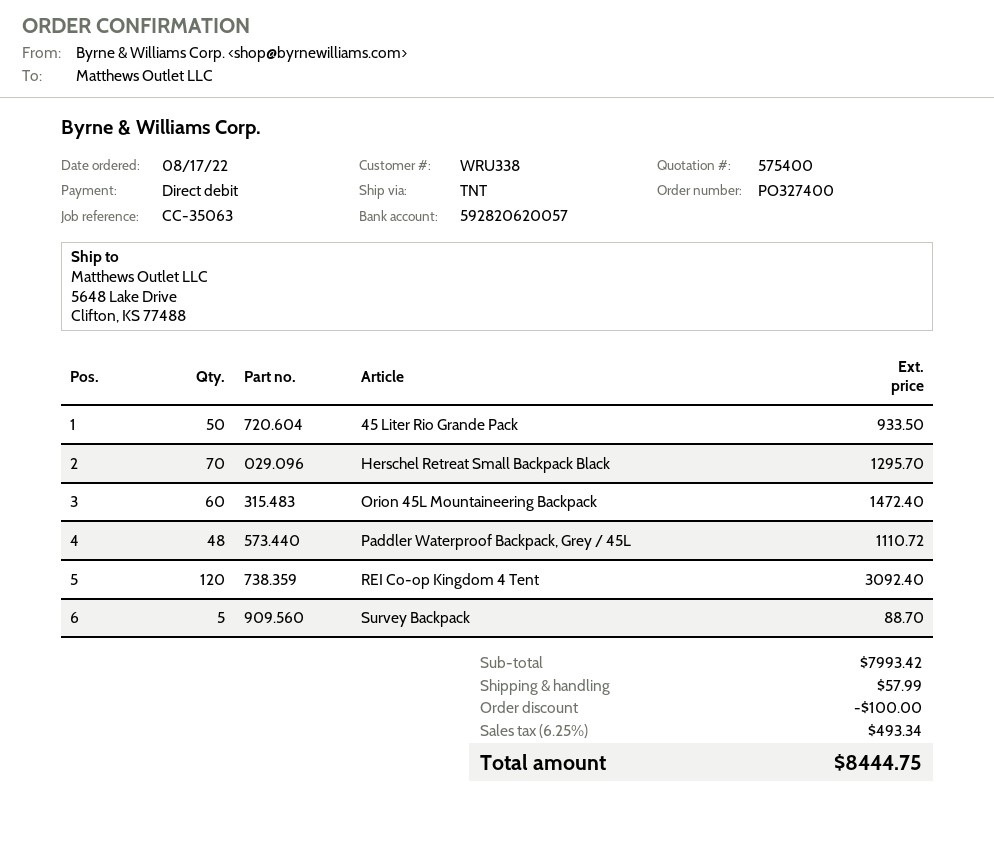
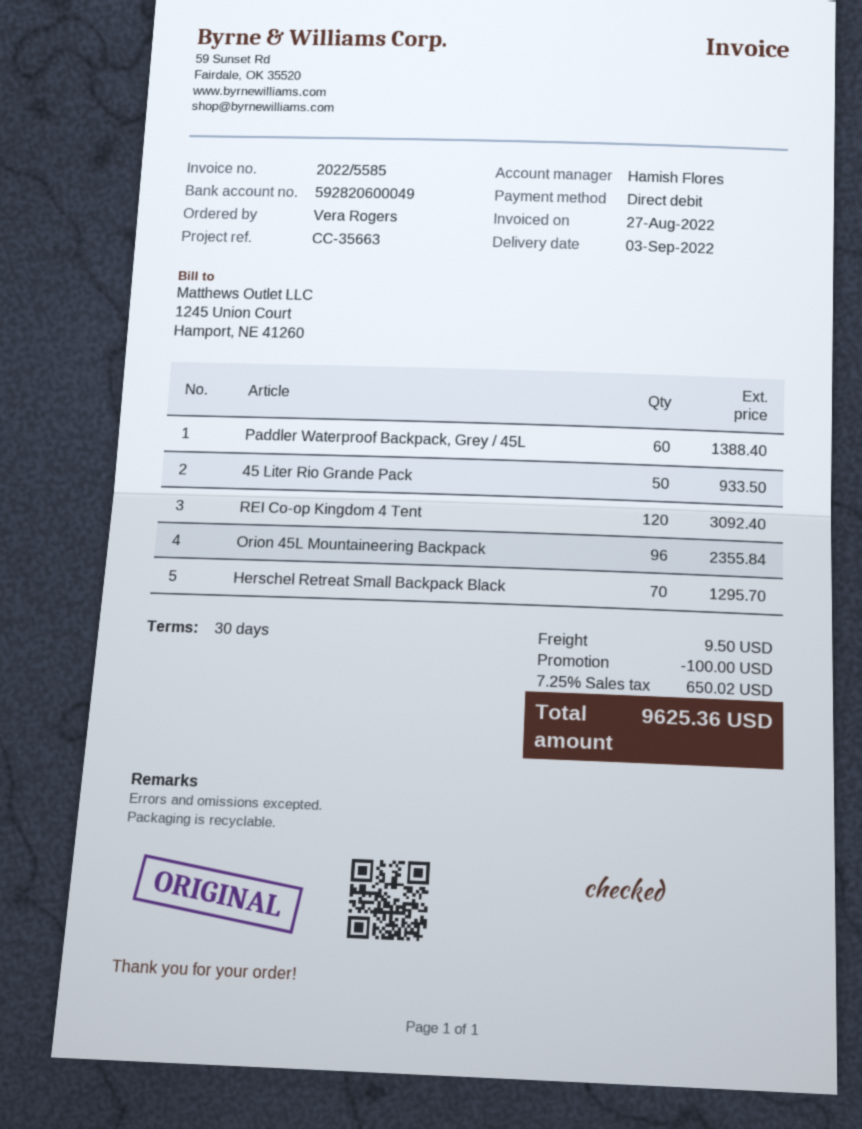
reference: CC-35063 -> CC-35663
bank account: 592820620057 -> 592820600049
Orion 45L Mountaineering Backpack: 60 for 1472.40 -> 96 for 2355.84
Paddler Waterproof Backpack, Grey / 45L: 48 for 1110.72 -> 60 for 1388.40
Survey Backpack: 5 for 88.70 -> none
shipping: 57.99 -> 9.50
tax: 6.25% = 493.34 -> 7.25% = 650.02
total: 8444.75 -> 9625.36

- - - -

## [PROMPT]
In your copy, every entry above must match word for word, and no picture may appear.

## [REPLY]
reference: CC-35063 -> CC-35663
bank account: 592820620057 -> 592820600049
Orion 45L Mountaineering Backpack: 60 for 1472.40 -> 96 for 2355.84
Paddler Waterproof Backpack, Grey / 45L: 48 for 1110.72 -> 60 for 1388.40
Survey Backpack: 5 for 88.70 -> none
shipping: 57.99 -> 9.50
tax: 6.25% = 493.34 -> 7.25% = 650.02
total: 8444.75 -> 9625.36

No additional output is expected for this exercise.